-------- EXCERPTED DATA
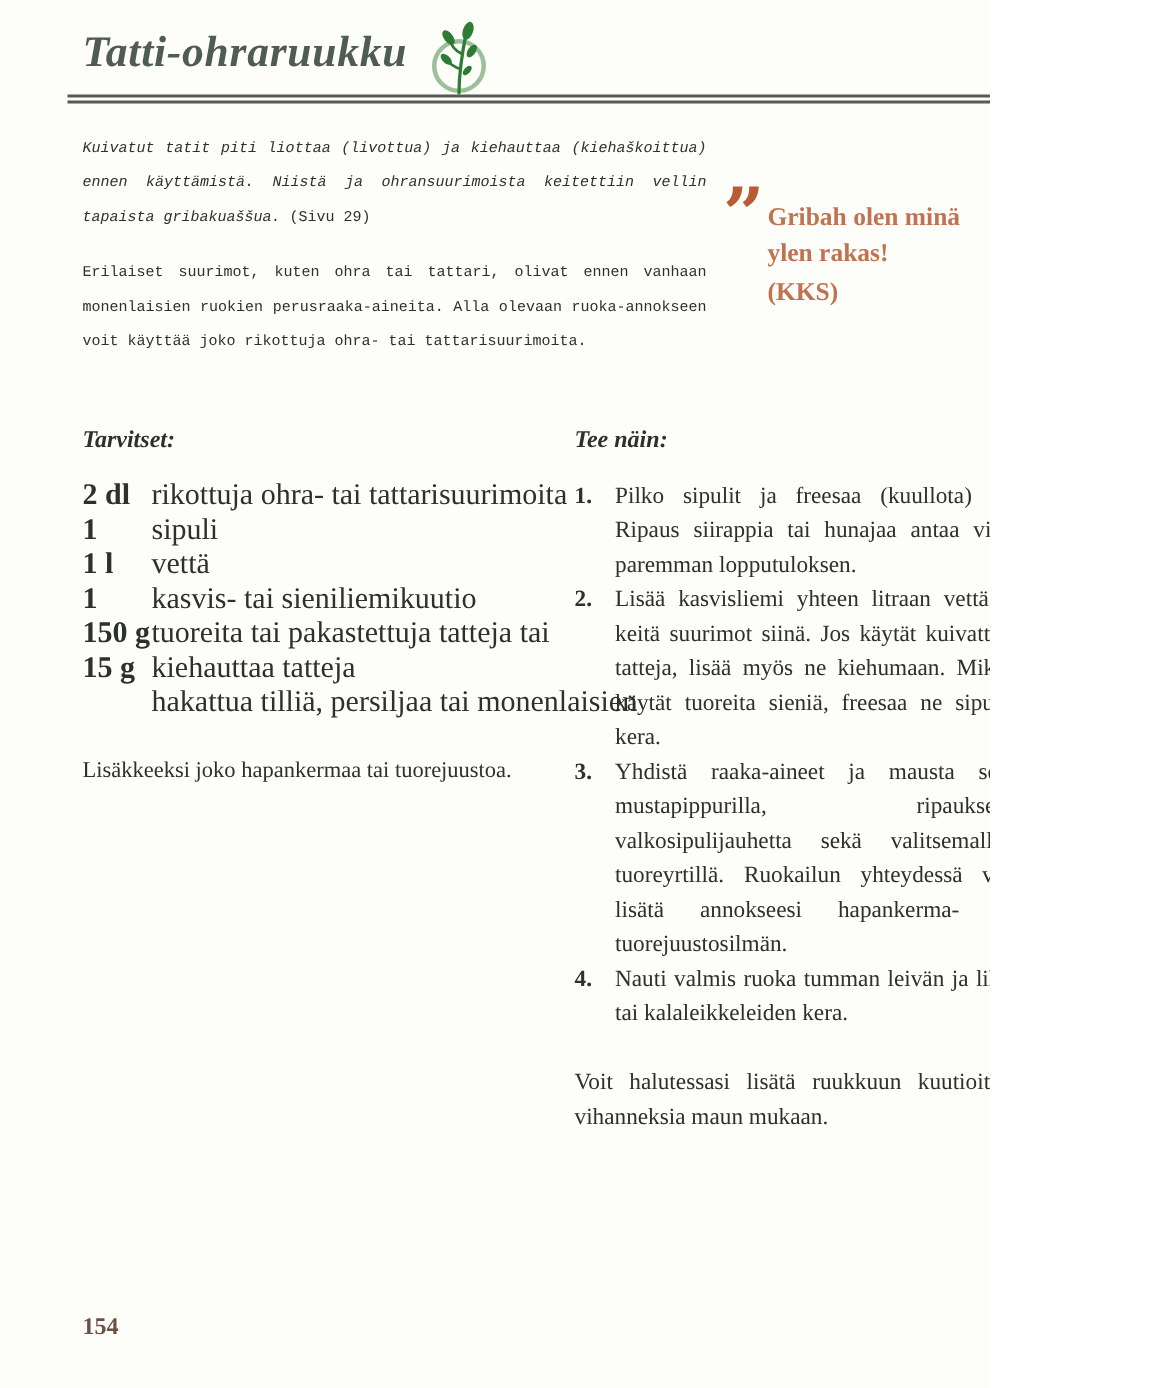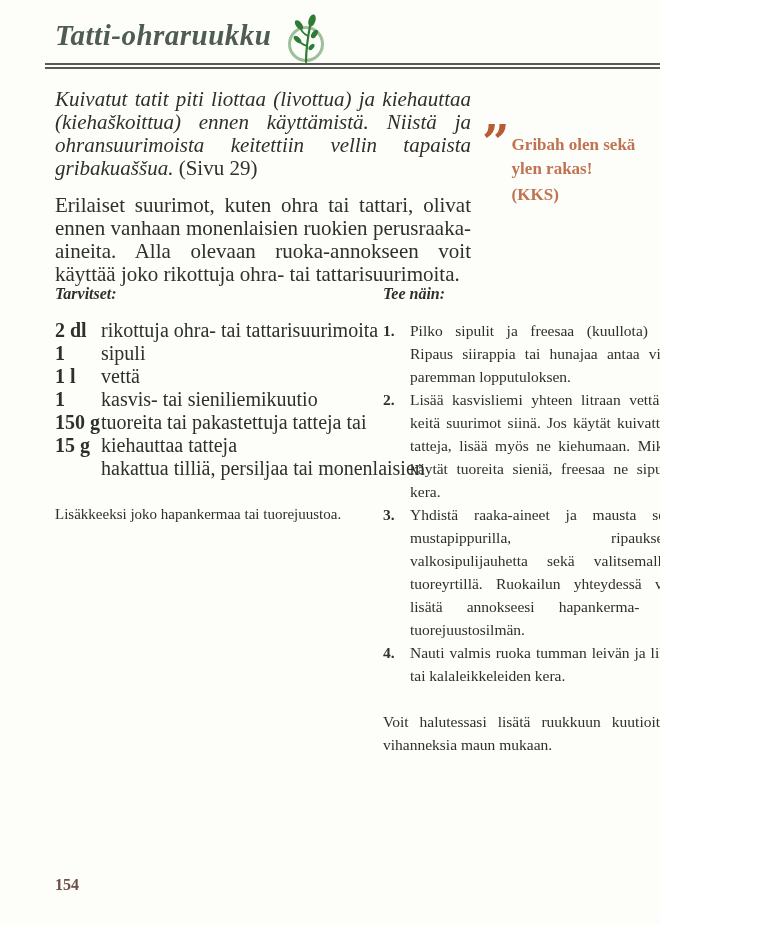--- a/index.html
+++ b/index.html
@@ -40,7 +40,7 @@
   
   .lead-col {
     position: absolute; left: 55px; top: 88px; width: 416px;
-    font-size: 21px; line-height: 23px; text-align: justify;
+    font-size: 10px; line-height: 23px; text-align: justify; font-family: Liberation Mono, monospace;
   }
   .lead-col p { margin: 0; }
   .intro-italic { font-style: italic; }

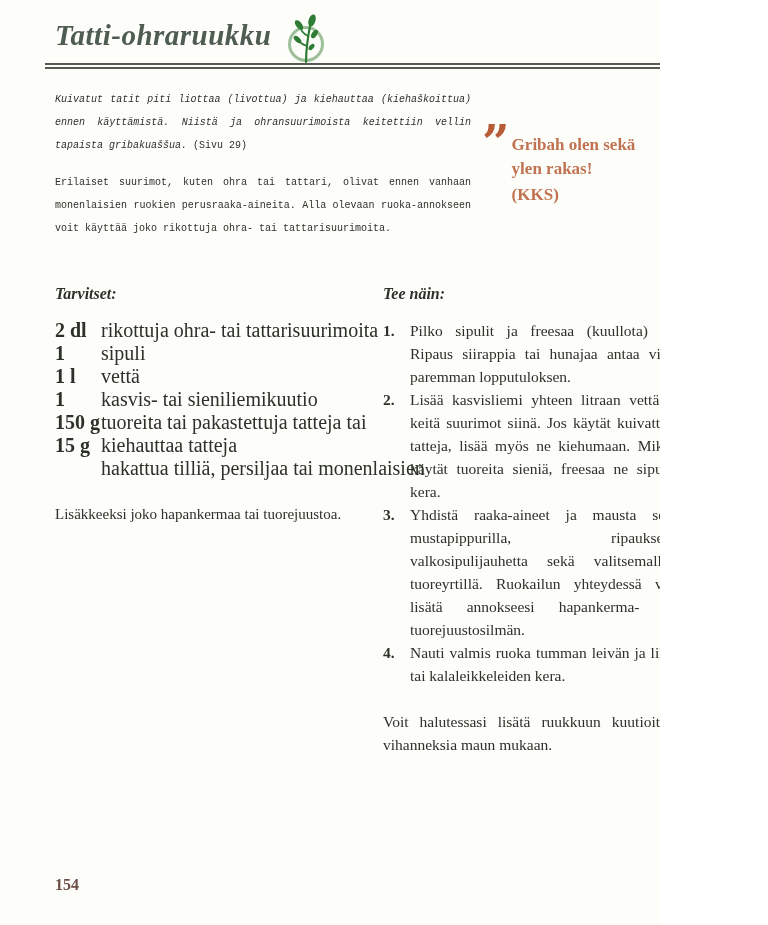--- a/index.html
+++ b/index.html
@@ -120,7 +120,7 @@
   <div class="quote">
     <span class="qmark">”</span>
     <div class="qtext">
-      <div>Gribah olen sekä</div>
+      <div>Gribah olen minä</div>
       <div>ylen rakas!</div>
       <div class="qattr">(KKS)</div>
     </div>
----------------
-------- EXCERPTED DATA
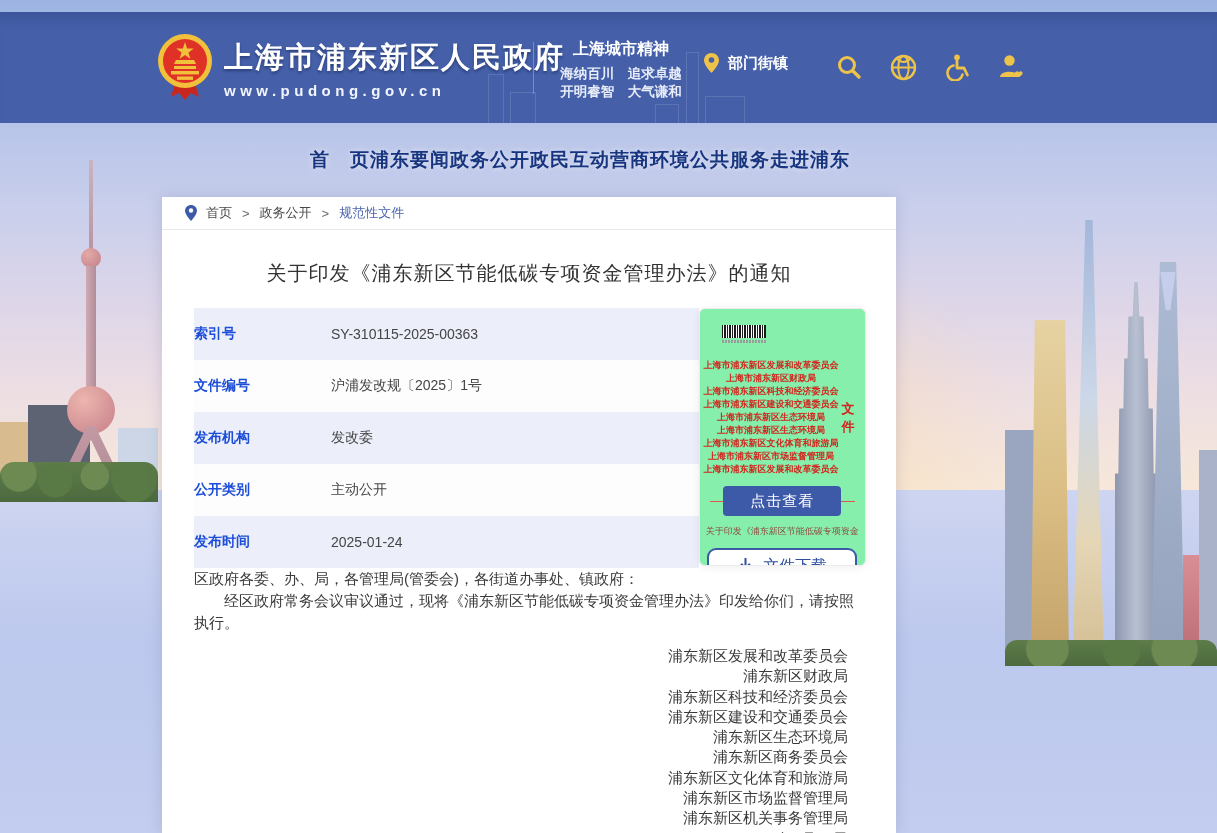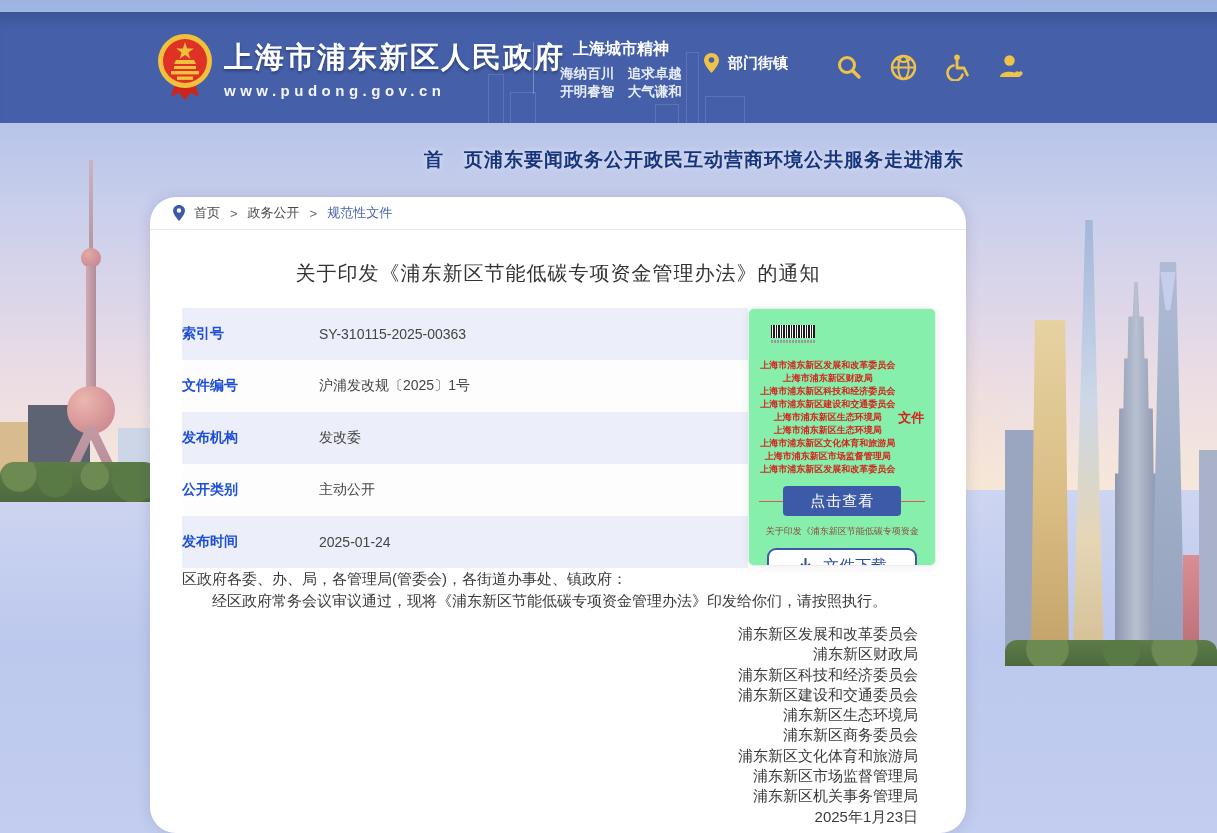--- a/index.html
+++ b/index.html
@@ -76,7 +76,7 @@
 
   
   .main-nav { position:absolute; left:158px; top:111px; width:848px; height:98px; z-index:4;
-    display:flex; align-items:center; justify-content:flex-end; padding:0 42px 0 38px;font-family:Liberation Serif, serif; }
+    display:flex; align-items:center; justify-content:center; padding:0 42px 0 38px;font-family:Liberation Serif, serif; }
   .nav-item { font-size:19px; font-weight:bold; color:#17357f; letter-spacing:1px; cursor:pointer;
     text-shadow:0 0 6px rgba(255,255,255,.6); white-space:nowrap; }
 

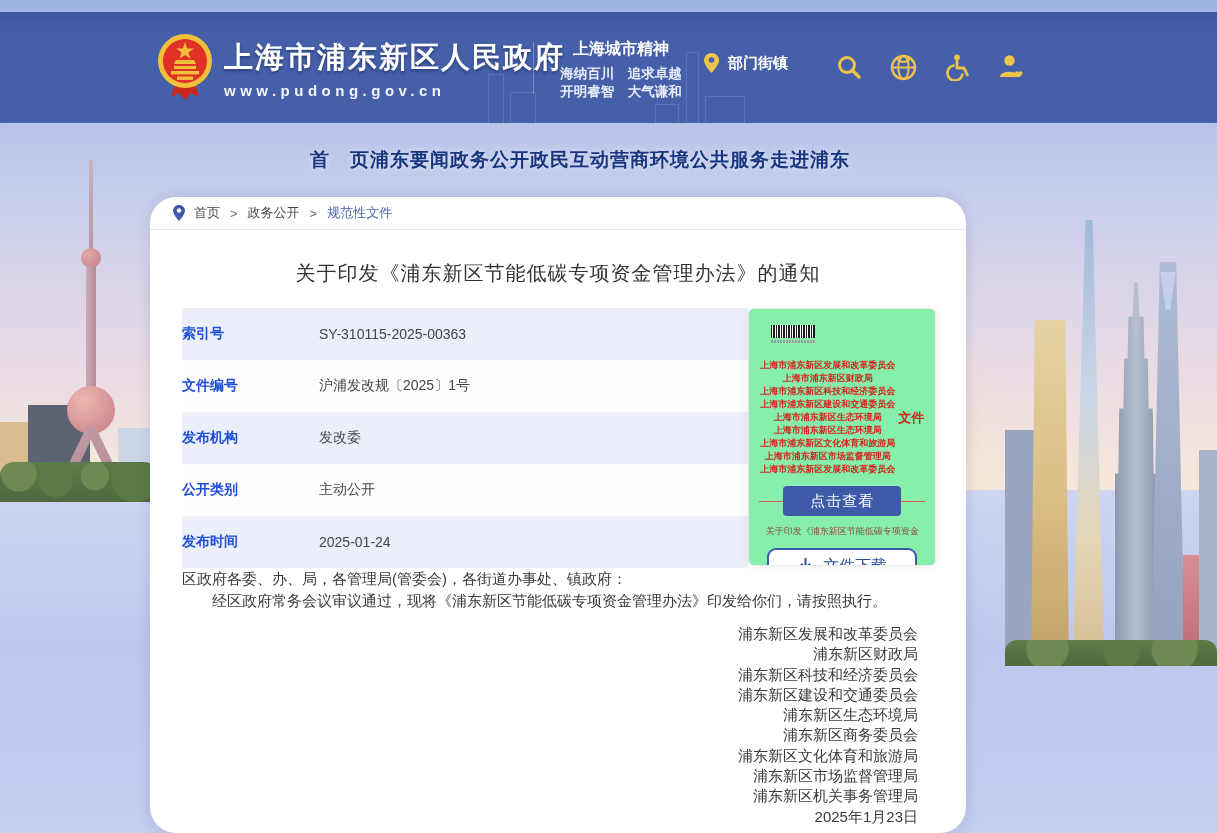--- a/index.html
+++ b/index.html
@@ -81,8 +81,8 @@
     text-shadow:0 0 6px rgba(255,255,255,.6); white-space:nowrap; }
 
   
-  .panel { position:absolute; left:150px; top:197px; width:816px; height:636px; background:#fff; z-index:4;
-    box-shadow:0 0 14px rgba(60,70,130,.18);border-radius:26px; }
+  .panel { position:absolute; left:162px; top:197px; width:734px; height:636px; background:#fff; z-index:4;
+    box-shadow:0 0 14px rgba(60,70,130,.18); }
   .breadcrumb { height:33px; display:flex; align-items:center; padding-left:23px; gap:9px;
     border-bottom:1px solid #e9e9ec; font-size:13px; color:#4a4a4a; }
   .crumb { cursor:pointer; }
----------------
• [WHAT THE TASK REQUIRES]: Tally the lines in the material above that contain "justify". Respond with the number and nothing else.

• [YOUR SOLUTION]: 4